Deny Prastyo Utomo - detikNews
Jumat, 03 Des 2021 19:53 WIB
Ilustrasi napi/tahanan kabur (Andhika-detik)
Foto: Ilustrasi napi/tahanan kabur (Andhika-detik)
Gresik -

Seorang terdakwa kasus curanmor di Gresik berhasil kabur. Ia bahkan berduel dengan petugas yang menghalanginya kabur hingga si petugas babak belur dibuatnya.

Terdakwa itu adalah Yosep Bao Open alias Wilhelmus (38).
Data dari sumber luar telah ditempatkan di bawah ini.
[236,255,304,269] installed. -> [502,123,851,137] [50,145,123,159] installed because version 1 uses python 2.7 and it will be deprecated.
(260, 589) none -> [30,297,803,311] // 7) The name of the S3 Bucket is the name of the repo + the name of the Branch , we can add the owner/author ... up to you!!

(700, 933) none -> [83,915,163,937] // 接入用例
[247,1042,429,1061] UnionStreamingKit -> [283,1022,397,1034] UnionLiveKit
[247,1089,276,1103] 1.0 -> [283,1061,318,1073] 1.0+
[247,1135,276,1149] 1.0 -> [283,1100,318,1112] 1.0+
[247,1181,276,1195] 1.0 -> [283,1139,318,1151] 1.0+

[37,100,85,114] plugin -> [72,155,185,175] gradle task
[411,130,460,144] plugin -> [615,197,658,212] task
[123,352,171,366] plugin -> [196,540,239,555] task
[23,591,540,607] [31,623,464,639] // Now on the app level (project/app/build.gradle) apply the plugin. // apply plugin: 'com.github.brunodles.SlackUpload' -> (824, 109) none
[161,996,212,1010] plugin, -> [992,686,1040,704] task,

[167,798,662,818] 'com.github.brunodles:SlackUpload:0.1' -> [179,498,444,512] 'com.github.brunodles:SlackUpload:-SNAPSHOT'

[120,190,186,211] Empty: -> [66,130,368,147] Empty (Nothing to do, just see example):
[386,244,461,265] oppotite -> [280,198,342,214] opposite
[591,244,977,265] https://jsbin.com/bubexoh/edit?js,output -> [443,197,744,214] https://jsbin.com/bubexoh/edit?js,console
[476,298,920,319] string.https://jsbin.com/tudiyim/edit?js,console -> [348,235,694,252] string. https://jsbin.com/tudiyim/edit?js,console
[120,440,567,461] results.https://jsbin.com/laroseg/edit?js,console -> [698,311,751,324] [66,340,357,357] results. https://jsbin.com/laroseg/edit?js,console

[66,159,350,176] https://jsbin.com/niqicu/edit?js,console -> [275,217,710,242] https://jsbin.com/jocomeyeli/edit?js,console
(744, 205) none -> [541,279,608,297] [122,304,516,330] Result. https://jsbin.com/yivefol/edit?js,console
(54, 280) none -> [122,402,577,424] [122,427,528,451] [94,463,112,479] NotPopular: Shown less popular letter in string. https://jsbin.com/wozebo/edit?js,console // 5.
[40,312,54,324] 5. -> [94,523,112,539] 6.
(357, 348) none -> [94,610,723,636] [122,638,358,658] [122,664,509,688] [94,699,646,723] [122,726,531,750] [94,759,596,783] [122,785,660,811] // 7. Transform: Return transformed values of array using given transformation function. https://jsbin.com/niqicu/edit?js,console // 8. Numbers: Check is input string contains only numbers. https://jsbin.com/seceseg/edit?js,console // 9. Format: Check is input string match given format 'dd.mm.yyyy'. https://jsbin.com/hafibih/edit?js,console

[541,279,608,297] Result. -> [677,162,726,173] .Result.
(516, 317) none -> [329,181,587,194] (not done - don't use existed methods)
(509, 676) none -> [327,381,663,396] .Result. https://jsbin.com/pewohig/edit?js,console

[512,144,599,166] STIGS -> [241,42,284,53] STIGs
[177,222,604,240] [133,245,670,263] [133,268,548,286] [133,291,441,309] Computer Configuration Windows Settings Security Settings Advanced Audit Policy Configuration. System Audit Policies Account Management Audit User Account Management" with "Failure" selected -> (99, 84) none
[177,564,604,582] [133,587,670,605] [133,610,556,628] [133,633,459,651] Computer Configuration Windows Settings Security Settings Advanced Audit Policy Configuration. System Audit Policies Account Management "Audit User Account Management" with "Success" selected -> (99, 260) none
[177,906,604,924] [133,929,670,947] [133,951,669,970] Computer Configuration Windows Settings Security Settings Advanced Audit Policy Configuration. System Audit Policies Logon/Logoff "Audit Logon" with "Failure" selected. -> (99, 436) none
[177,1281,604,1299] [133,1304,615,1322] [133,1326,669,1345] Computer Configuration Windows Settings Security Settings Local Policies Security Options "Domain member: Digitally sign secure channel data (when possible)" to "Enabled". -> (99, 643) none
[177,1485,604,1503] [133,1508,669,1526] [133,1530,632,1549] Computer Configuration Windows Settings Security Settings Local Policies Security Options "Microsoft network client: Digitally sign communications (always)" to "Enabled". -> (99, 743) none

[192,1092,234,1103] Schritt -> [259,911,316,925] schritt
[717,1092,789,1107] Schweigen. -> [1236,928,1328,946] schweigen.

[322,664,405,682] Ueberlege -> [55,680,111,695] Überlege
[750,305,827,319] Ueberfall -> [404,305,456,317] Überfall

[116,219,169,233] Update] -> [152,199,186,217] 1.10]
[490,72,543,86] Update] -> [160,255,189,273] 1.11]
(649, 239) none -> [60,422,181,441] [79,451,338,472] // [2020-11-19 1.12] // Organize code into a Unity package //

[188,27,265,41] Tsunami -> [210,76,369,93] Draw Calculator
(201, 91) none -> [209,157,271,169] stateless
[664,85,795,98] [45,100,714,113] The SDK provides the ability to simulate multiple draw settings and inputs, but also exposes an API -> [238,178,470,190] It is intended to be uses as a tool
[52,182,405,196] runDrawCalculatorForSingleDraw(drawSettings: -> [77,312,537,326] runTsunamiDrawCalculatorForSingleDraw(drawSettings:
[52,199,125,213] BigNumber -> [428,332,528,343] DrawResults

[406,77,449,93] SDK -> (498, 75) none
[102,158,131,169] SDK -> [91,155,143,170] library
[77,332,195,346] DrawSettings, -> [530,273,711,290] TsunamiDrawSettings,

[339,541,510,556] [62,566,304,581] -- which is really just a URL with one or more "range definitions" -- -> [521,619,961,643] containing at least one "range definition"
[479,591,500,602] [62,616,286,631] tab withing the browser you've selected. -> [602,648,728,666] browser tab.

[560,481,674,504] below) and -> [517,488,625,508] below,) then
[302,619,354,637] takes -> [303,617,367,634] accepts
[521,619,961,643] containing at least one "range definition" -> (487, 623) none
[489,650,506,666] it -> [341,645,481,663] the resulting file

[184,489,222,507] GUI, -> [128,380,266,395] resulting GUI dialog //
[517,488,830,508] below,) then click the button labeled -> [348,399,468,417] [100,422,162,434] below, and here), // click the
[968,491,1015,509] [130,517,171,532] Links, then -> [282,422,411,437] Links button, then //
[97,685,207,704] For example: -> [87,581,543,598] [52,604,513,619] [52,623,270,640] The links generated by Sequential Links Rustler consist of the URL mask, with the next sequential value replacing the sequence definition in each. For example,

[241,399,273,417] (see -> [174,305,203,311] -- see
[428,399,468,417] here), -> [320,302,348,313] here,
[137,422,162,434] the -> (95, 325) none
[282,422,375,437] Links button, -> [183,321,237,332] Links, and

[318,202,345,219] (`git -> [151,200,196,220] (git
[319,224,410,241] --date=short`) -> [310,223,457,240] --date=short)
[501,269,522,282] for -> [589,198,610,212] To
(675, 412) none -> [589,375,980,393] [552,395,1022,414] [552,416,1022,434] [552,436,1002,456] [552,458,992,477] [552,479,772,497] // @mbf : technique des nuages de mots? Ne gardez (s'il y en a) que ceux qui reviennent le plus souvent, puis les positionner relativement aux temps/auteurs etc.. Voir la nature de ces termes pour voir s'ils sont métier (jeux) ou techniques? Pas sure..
Ia kabur pada Kamis (3/12) saat berada di Polsek Driyorejo.

"Kami membenarkan, kejadian itu terjadi memang antara petugas kami dengan seorang terdakwa atas nama Yosep Bao Open, perkara 362 Jo 480," kata Kasi Intel Kejari Gresik Deni Niswansyah kepada wartawan di Kejari Gresik, Jumat (3/11/2021).

Deni mengatakan kejadian itu berawal saat Yosep dibawa kembali ke Polsek Driyorejo setelah sebelumnya mengikuti sidang tuntutan secara daring di Rutan Gresik. Sesampai di Polsek Driyorejo, Yosep meminta izin hendak ke toilet.

"Dia ini beralasan pergi ke toilet. Dia bilang, pak saya pingin BAB," ungkap Deni.

Setelah petugas memberikan izin, kata Deni, borgol yang mengikat Yosep pun dibuka. Namun, saat itulah Yosep mulai berulah dan mulai untuk kabur.

"Akhirnya kami kasih izin. Borgol dibuka, masuk ke kamar mandi. Pada saat dia keluar, dibuka langsung mendorong (pintu) brakk, kabur. Kemudian dikejar petugas kami, sampai kemudian terjadi perkelahian," ujar Deni.

"Anggota kami, jujur ini visumnya keluar Jam 5, ada luka sampai dia berdarah-darah sampai akhirnya, dia (terdakwa) kabur, dia lompat," lanjut Deni.

Deni menjelaskan alasan terdakwa dibawa kembali ke Polsek Driyorejo karena yang bersangkutan belum dilakukan vaksinasi. Sedangkan kasus terdakwa sendiri sudah disidangkan dan sudah menjalani sidang putusan.

"Dibawa ke Polsek karena belum vaksin. Tahap duanya sudah lama, ini proses sudah sidang, sudah tuntutan. Inikan penahanan hakim," lanjut Deni.

Deni mengungkapkan Yosep telah menjalani persidangan dengan agenda tuntutan. "Diduga terdakwa membeli motor Honda Beat Nopol L 6114 HE tahun 2020 hasil curian. Sehingga, dituntut hukuman selama satu tahun dan delapan bulan penjara," kata Deni.Saat ini petugas gabungan berusaha mengejar keberadaan terdakwa yang kabur. Semua akses keluar Gresik diawasi oleh petugas untuk mencari pelaku.

"Kami harapkan masyarakat yang melihat untuk melaporkan, kami tidak akan berhenti untuk pencarian. Kami sedang menutup akses keluar terdakwa, usaha apapun kami laksanakan," tandas Deni.